A new study by Napakjira Likasitthananon and team has reported that approximately two-thirds of pediatric epilepsy patients had hypovitaminosis D. The study prompts clinicians to measure vitamin D status in pediatric epilepsy patients particularly.
This study is published in BMC Pediatrics.
The objective of the study was to identify risk factors related to hypovitaminosis D in pediatric epilepsy patients in Thailand.
The study was a cross-sectional retrospective cohort study conducted which included 138 pediatric epilepsy patients who received anticonvulsants from April 2018 to January 2019. Demographic data, seizure types, puberty status, physical activity, duration, and types of anti-seizure medications were analyzed. Patients with abnormal liver function, abnormal renal function, and who received vitamin D supplements or ketogenic diet containing vitamin D were excluded.

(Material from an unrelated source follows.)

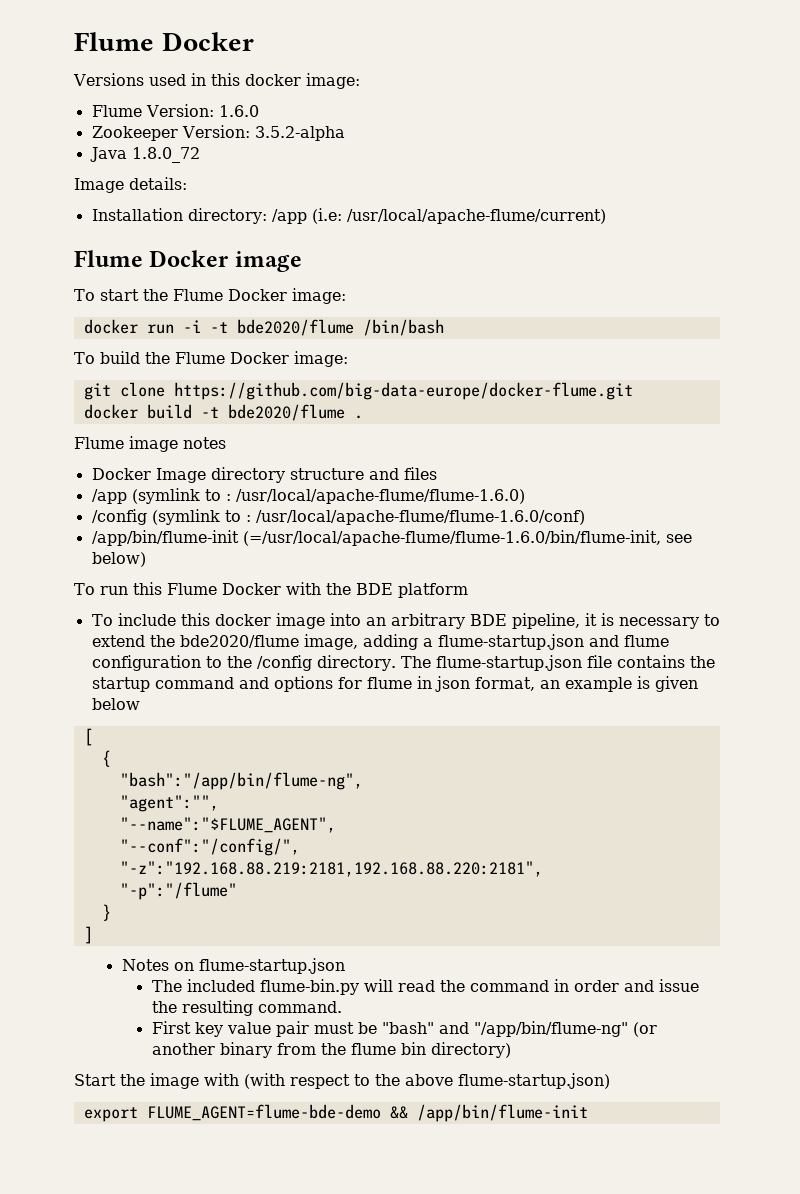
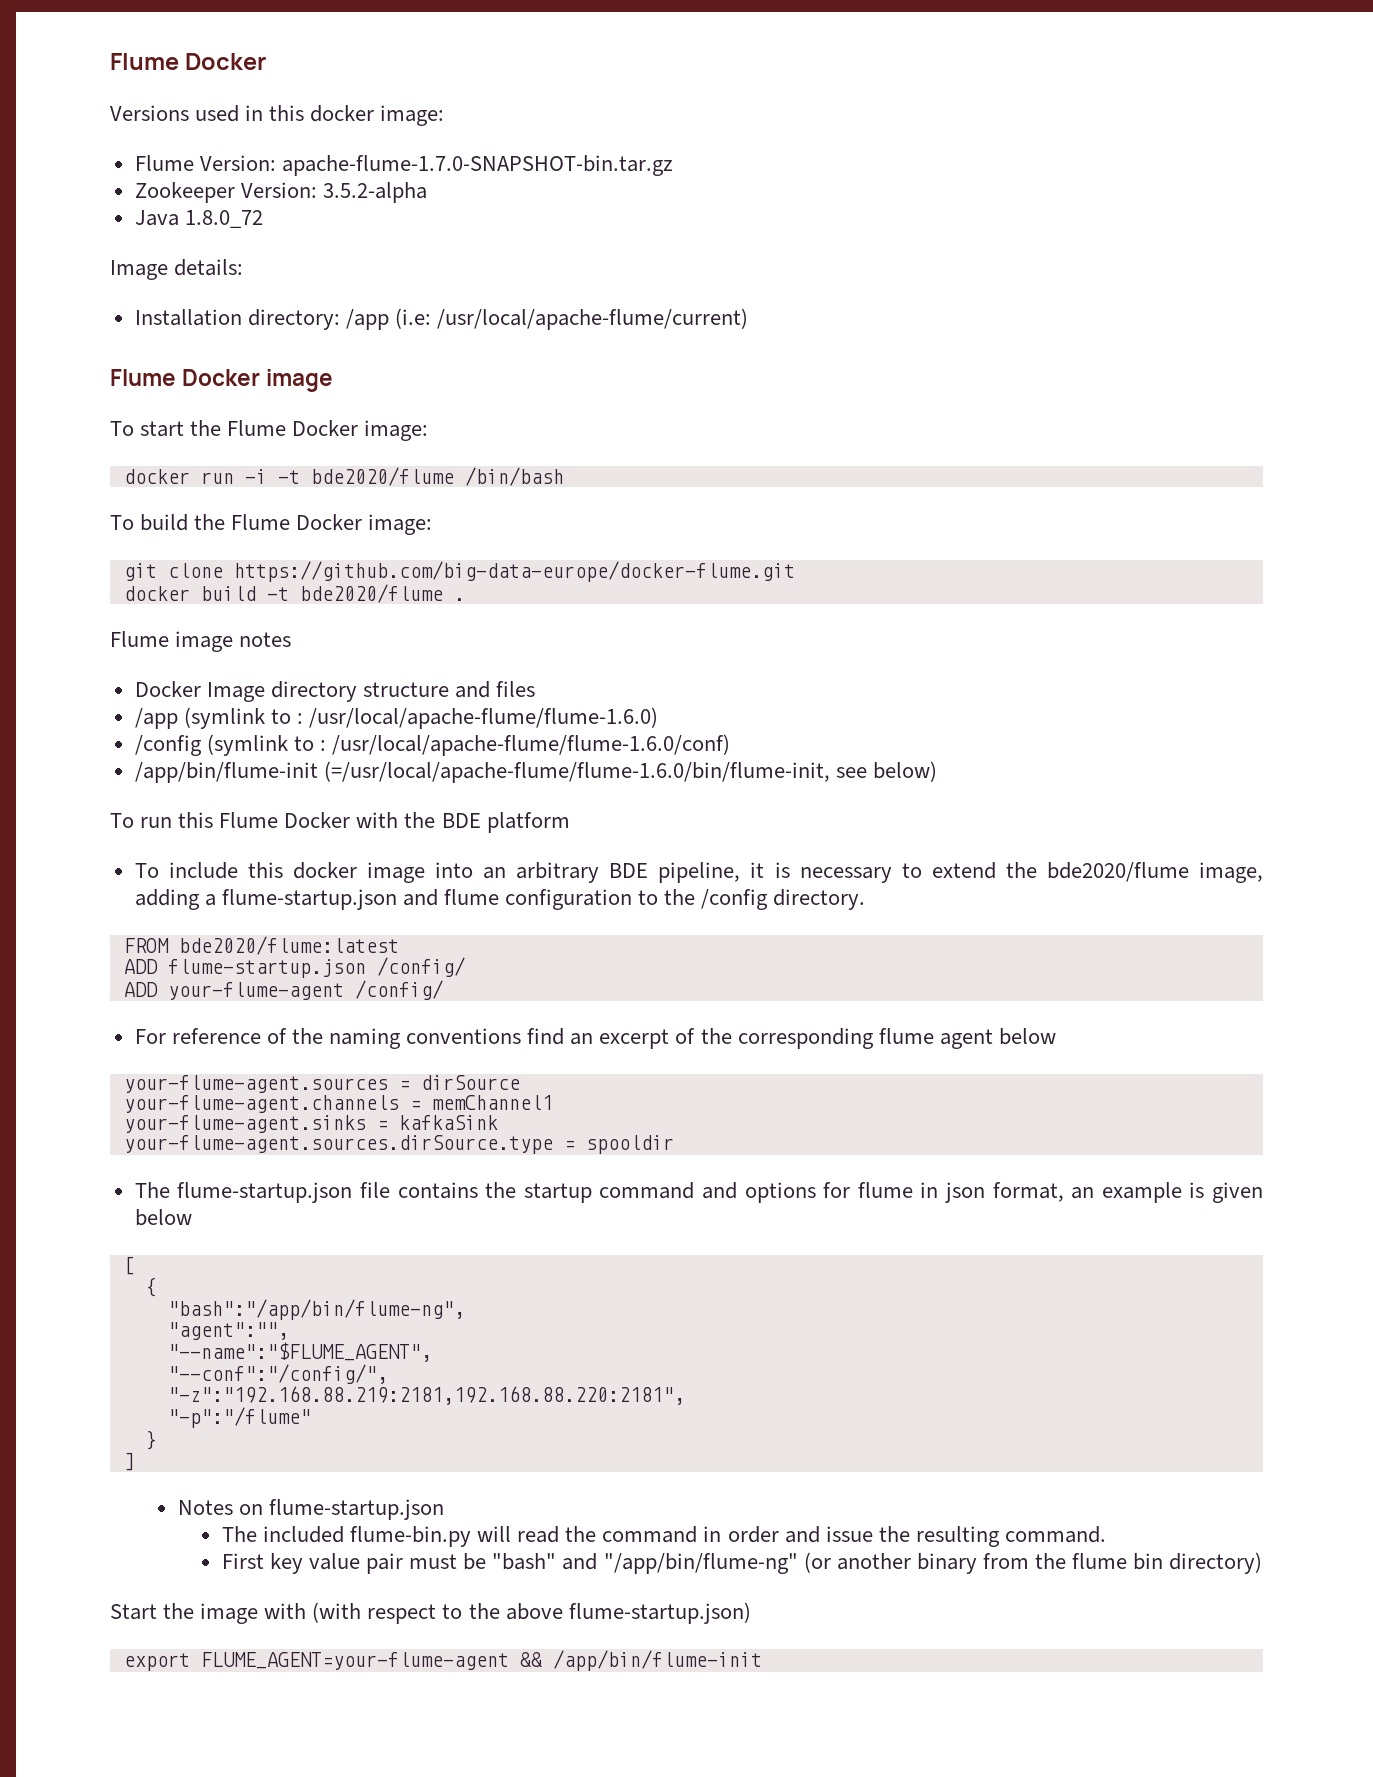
[218,105,259,117] 1.6.0 -> [281,155,673,176] apache-flume-1.7.0-SNAPSHOT-bin.tar.gz
(396, 663) none -> [123,936,399,955] [123,957,465,978] [123,980,443,1000] [134,1028,1056,1049] [123,1075,520,1093] [123,1095,553,1113] [123,1115,498,1133] [123,1135,674,1154] // FROM bde2020/flume:latest // ADD flume-startup.json /config/ // ADD your-flume-agent /config/ // For reference of the naming conventions find an excerpt of the corresponding flume agent below // your-flume-agent.sources = dirSource // your-flume-agent.channels = memChannel1 // your-flume-agent.sinks = kafkaSink // your-flume-agent.sources.dirSource.type = spooldir //
[146,1104,381,1121] FLUME_AGENT=flume-bde-demo -> [200,1652,509,1670] FLUME_AGENT=your-flume-agent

Levels of serum vitamin D (25(OH)D) were measured.
The results of the study were found to be
• A total of 138 subjects were enrolled, the age ranged from 1.04 – 19.96 years; (mean = 9.65 ± 5.09), the mean serum 25(OH) D level was 26.56 ± 9.67 ng/ml.
• The prevalence of vitamin D deficiency was 23.2% and insufficiency was 47.8% respectively.
• Two risk factors—puberty status (OR 5.43, 95% CI 1.879-15.67) and non-enzyme-inhibiting ASMs therapy (OR 3.58, 95% CI 1.117-11.46) were significantly associated with hypovitaminosis D, as shown by multivariate analyses.
Likasitthananon and team concluded that "Our study reports the high prevalence of hypovitaminosis D in pediatric epilepsy patients in Thailand despite being located in the tropical zone. These findings can guide clinicians to measure vitamin D status in pediatric epilepsy patients particularly when they reach puberty and/or are using non-enzyme-inhibiting ASMs therapy. Early detection of vitamin D status and prompt vitamin D supplementation can prevent fractures and osteoporosis later in life."